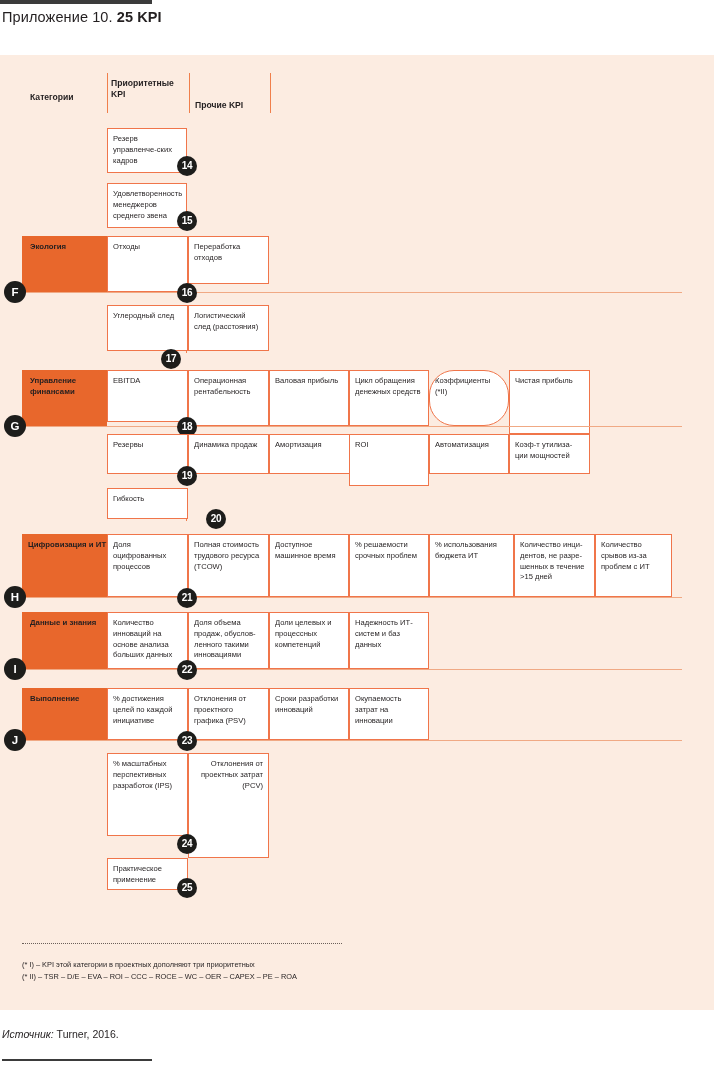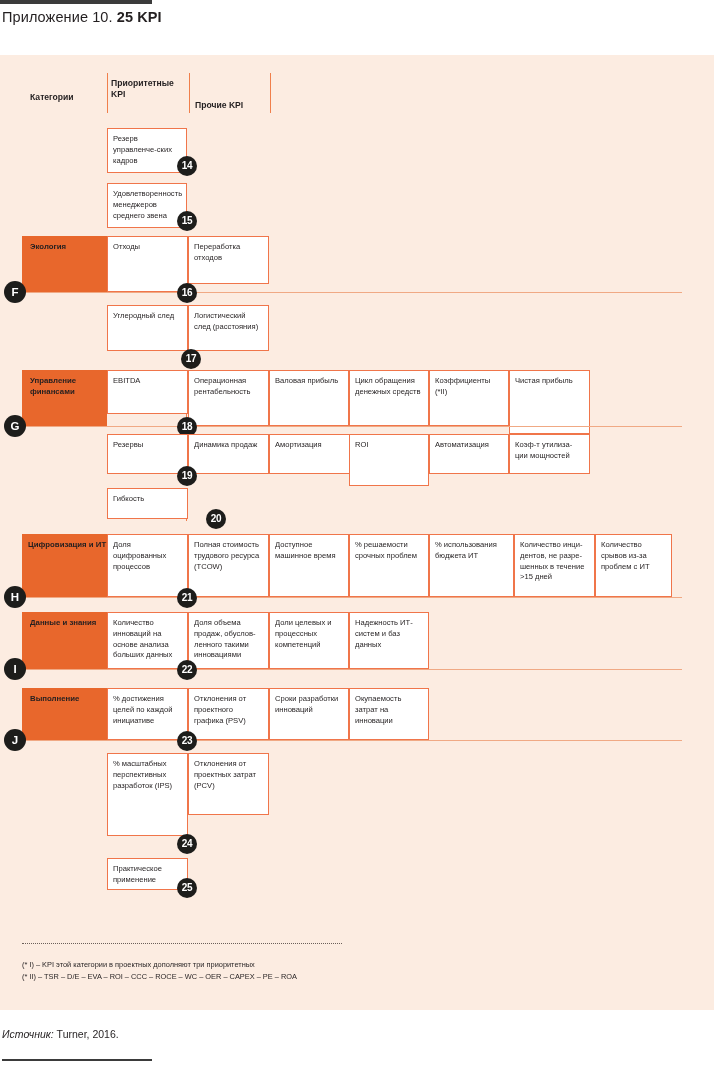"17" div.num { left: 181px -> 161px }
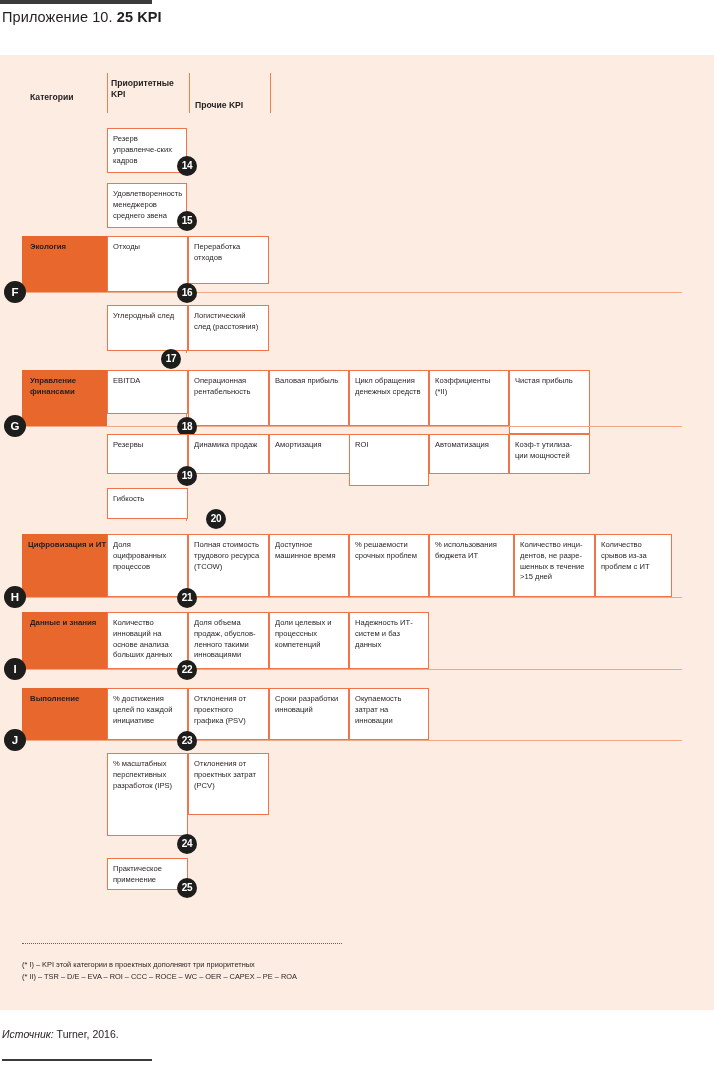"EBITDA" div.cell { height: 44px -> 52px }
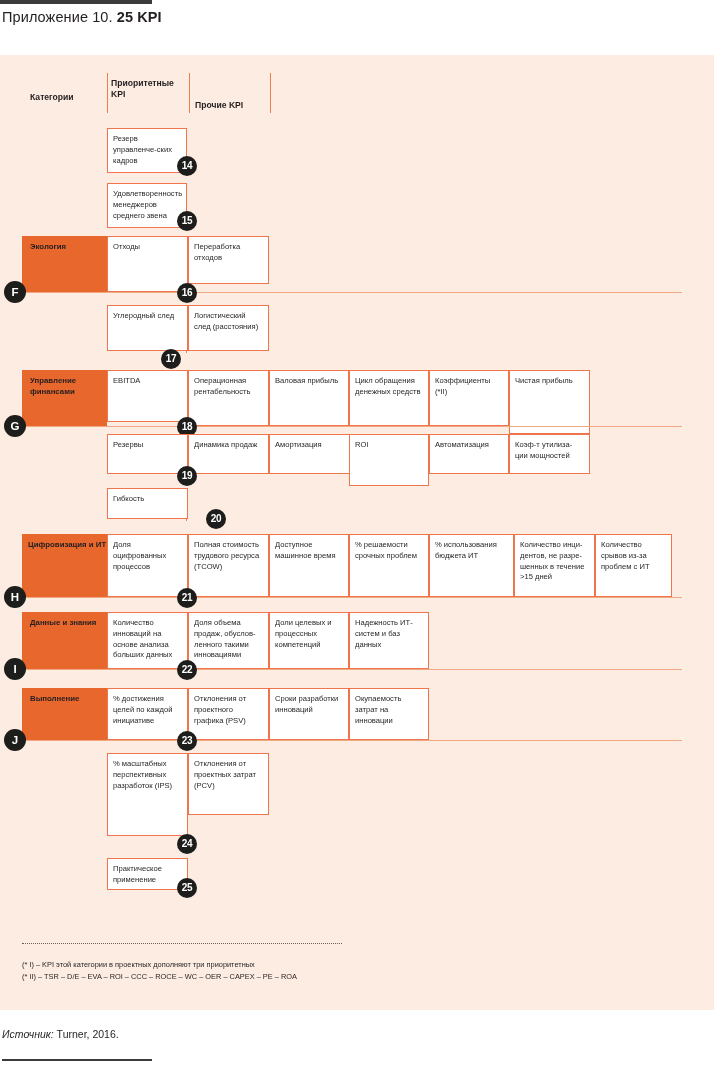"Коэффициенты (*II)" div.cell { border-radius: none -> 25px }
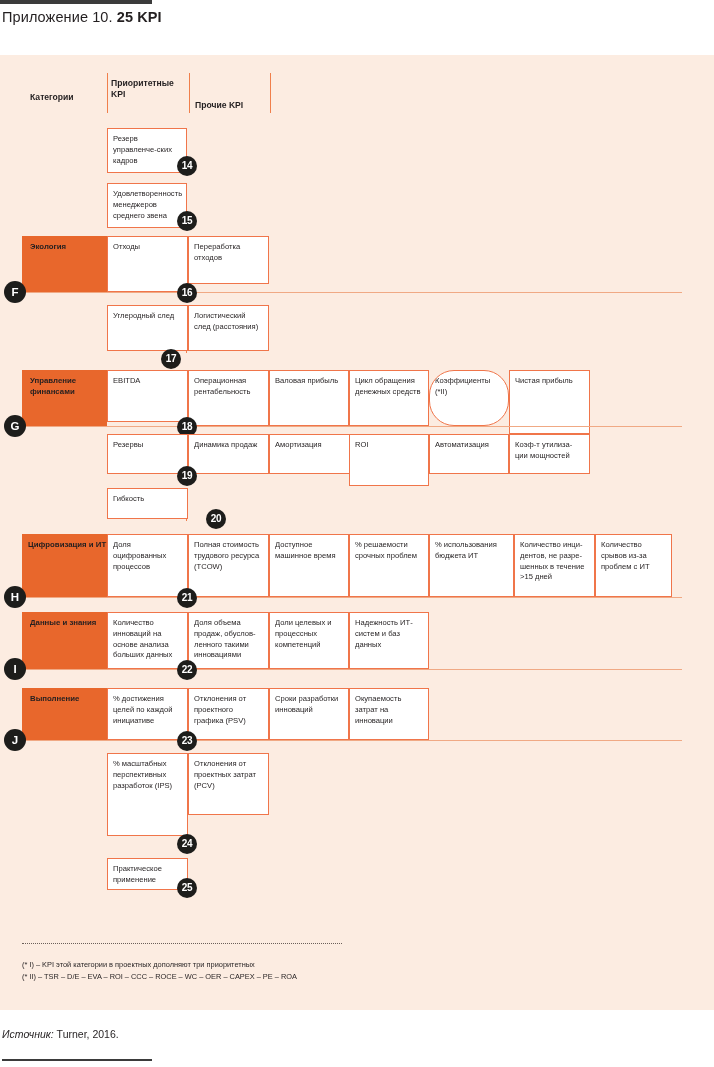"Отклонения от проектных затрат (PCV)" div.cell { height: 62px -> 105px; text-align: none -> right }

...

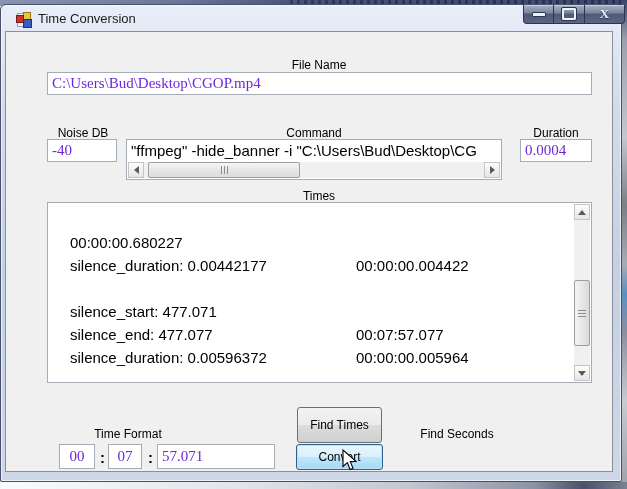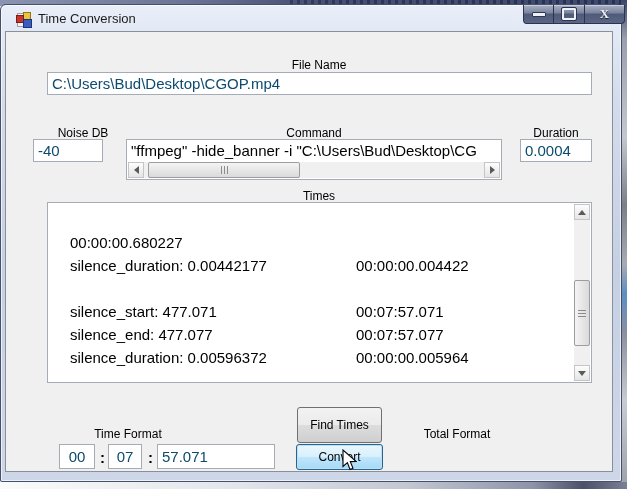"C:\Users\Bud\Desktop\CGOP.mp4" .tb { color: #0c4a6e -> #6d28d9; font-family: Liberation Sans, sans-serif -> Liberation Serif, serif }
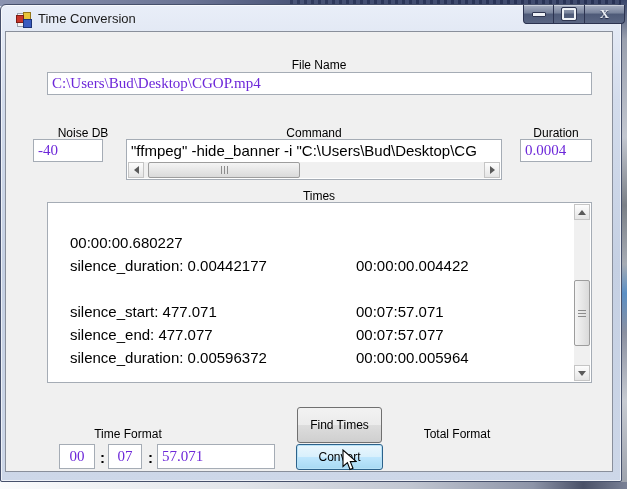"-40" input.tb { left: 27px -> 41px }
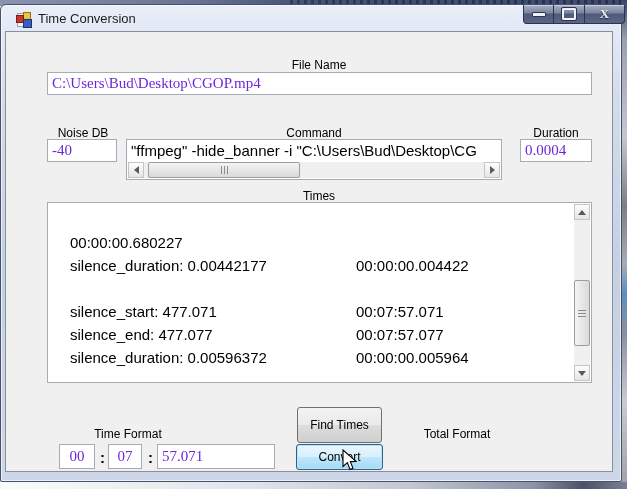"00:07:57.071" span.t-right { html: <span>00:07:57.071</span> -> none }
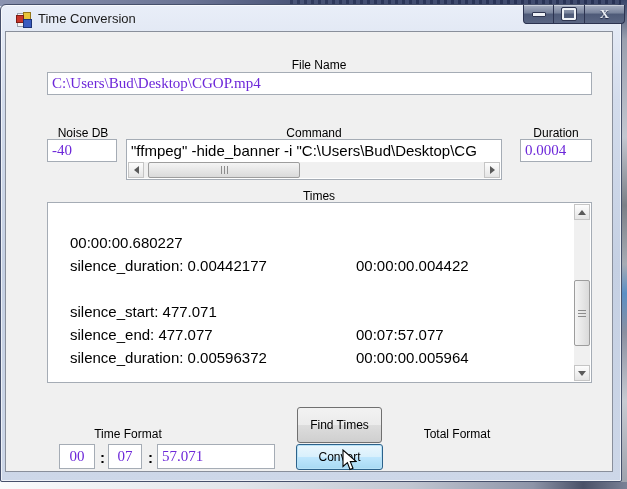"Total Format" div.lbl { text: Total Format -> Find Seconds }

* * *

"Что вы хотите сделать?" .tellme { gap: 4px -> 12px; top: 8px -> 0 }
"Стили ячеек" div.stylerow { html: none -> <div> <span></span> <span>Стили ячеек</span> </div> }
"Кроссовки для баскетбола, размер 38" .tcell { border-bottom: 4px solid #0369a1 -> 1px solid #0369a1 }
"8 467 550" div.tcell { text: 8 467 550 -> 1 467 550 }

YOUR OBJECTIVE:
Write out again exactly the lines above from the one with "color: #0c4a6e ->" through the one with "text: Total Format", adding no other lines and no pictures.

WRITTEN RESPONSE:
"C:\Users\Bud\Desktop\CGOP.mp4" .tb { color: #0c4a6e -> #6d28d9; font-family: Liberation Sans, sans-serif -> Liberation Serif, serif }
"-40" input.tb { left: 27px -> 41px }
"00:07:57.071" span.t-right { html: <span>00:07:57.071</span> -> none }
"Total Format" div.lbl { text: Total Format -> Find Seconds }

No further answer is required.